Elements of an effective, UN-supervised ceasefire in Gaza

There is a broad and growing global campaign for a ceasefire in Gaza. (U.S. Pres. Biden has countered it by calling for one or more much briefer “pauses” to allow for humanitarian operations. But still the pro-ceasefire campaign continues to grow.) The Israeli government and military and their supporters worldwide have argued very strongly against a ceasefire, saying it would “reward Hamas”, or would be “a surrender to Hamas.”

Many supporters of Israel also use arguments like, “How can we have trust in a ceasefire? After what Hamas did October 7, how can we ever trust them to abide by a ceasefire?” This argument, unlike the two recited above, is worth examining. Its proponents usually refer to the series of ceasefires that Israeli governments concluded with Hamas (through third parties) that brought to an end the previous rounds of fighting between the two parties—for example, in 2009, in 2014, and 2021. One first observation is, of course, that each of those ceasefires did lead to a halt in the active fighting for a number of years. So they were not worthless. However, none of them led to any indication that the suffocating military occupation that Israel has maintained over Gaza since 1967 was on its way to coming to an end. Hence, the tight, concentration-camp-like pressure cooker of Gaza’s 2.3. million rights-deprived people was just put back on to the stove to boil.

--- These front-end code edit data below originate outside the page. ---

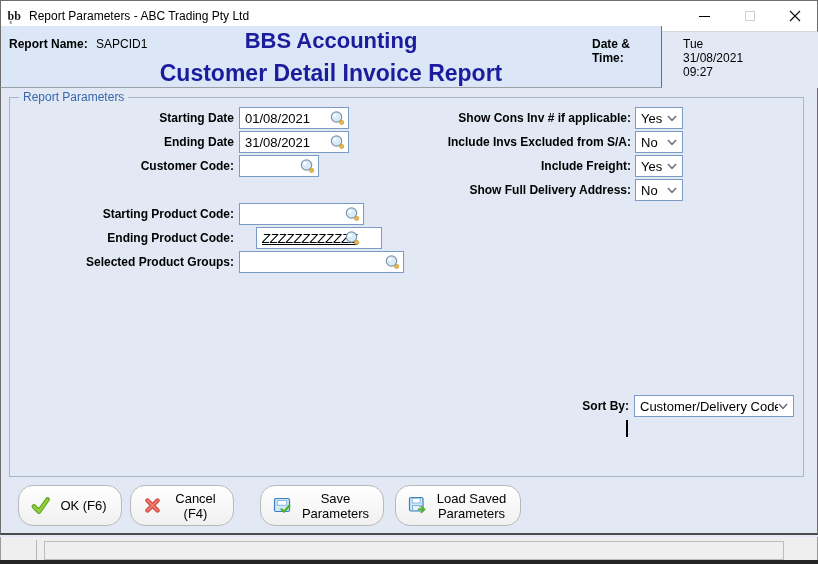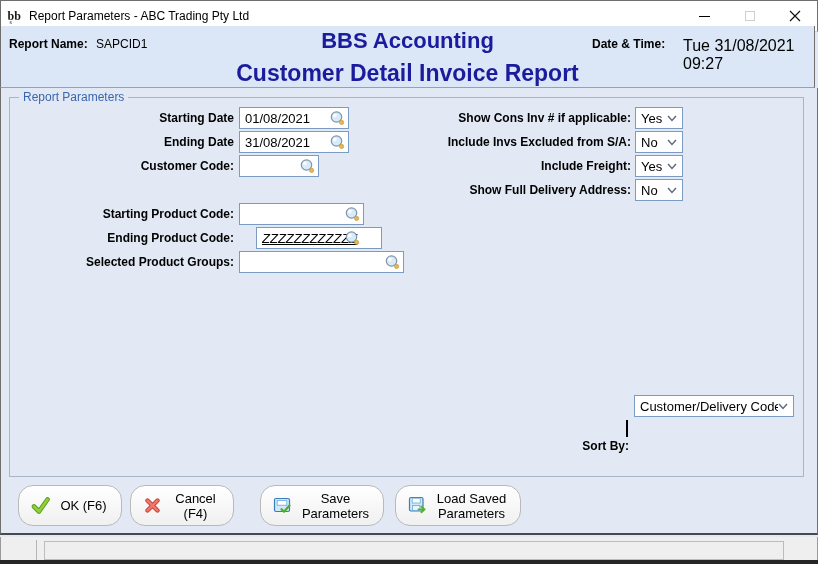"Report Name:" .header { width: 815px -> 662px }
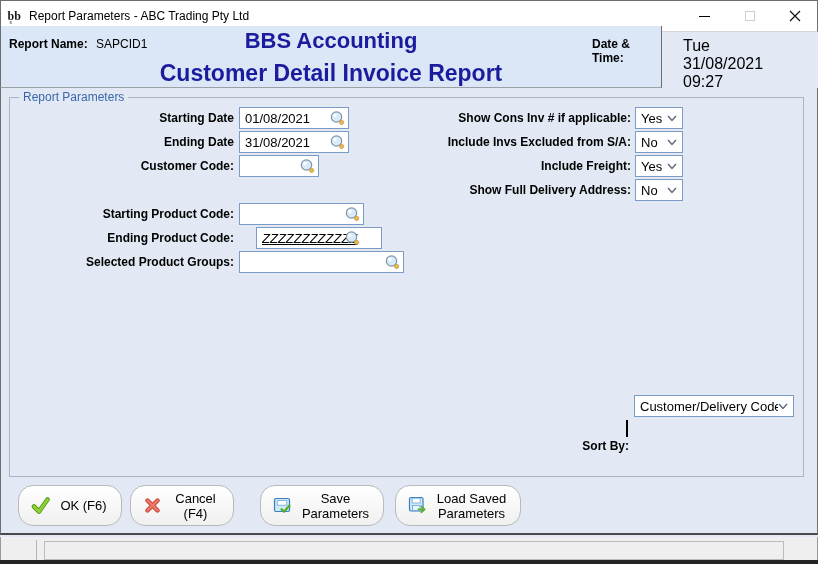"Tue 31/08/2021 09:27" .datetime-value { font-size: 16px -> 12px }
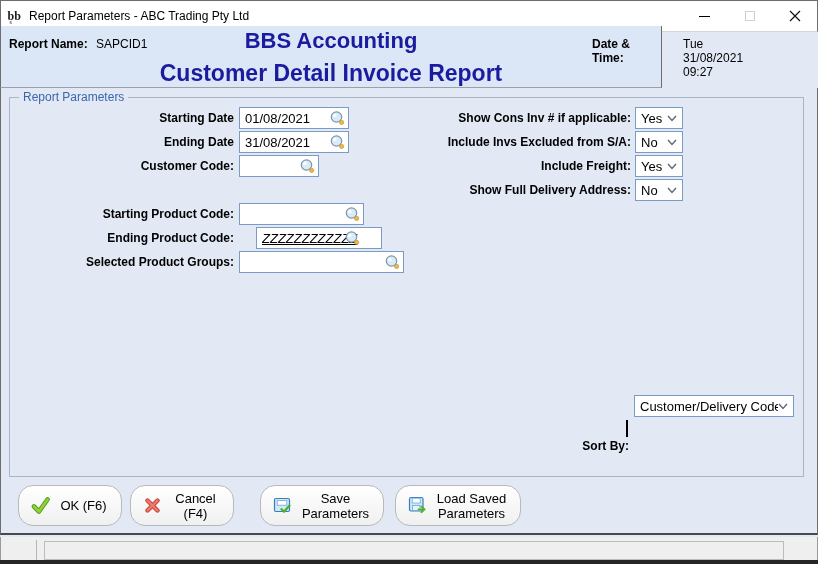"Sort By:" span.fld-label { margin-top: 40px -> none }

There is thus much merit to the argument many pro-Israeli people make, that “We can’t just have the kind of a ceasefire that we had before, that led to a restoration of the status quo ante.” For my part, I would also be quite opposed to a return to the SQA— and I see no chance that this would even be possible. At this point, the people of Gaza and the people of Israel have both been so deeply wounded and so deeply traumatized that there is very little reason to think that they can or should trust any agreement that their respective leaders might conclude with each other.

Additionally, in Israel’s case, I think the country’s people and most of the different strands of their national leadership have been so deeply traumatized that they have become almost literally deranged. I mean, what kind of a political leadership launches a massive military operation, as they did, without having any coherent political end-state in sight? (Clausewitz 101, people.)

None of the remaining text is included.